▶

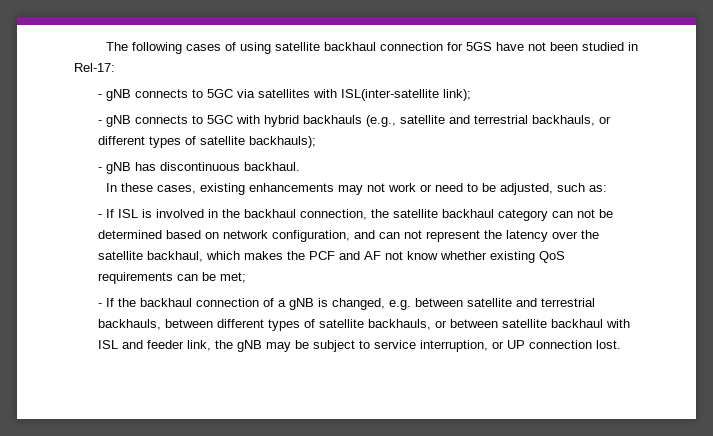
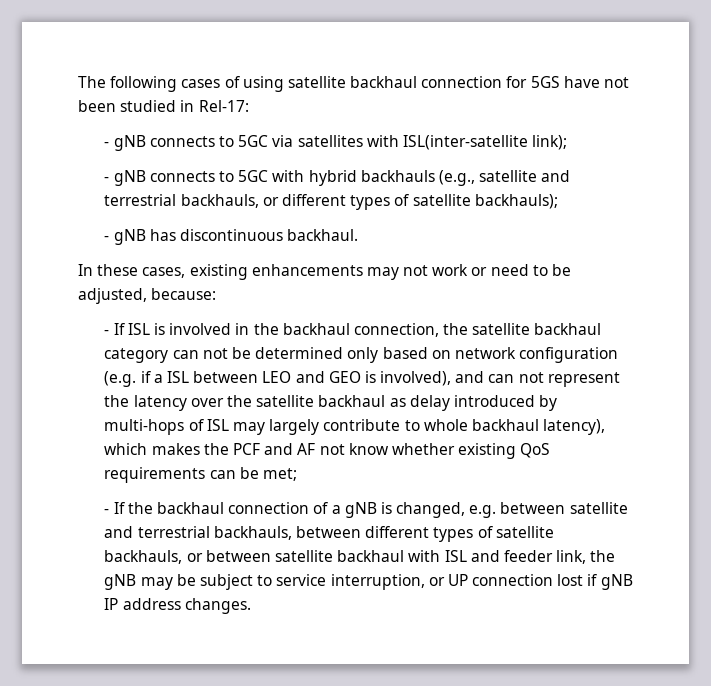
- In these cases, existing enhancements may not work or need to be adjusted, such as:
+ In these cases, existing enhancements may not work or need to be adjusted, because:
- - If ISL is involved in the backhaul connection, the satellite backhaul category can not be determined based on network configuration, and can not represent the latency over the satellite backhaul, which makes the PCF and AF not know whether existing QoS requirements can be met;
+ - If ISL is involved in the backhaul connection, the satellite backhaul category can not be determined only based on network configuration (e.g. if a ISL between LEO and GEO is involved), and can not represent the latency over the satellite backhaul as delay introduced by multi-hops of ISL may largely contribute to whole backhaul latency), which makes the PCF and AF not know whether existing QoS requirements can be met;
- - If the backhaul connection of a gNB is changed, e.g. between satellite and terrestrial backhauls, between different types of satellite backhauls, or between satellite backhaul with ISL and feeder link, the gNB may be subject to service interruption, or UP connection lost.
+ - If the backhaul connection of a gNB is changed, e.g. between satellite and terrestrial backhauls, between different types of satellite backhauls, or between satellite backhaul with ISL and feeder link, the gNB may be subject to service interruption, or UP connection lost if gNB IP address changes.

◀

- [Exercise instructions] The expected answer is every line above in which the word "these" appears.

- [Problem solution]
- In these cases, existing enhancements may not work or need to be adjusted, such as:
+ In these cases, existing enhancements may not work or need to be adjusted, because:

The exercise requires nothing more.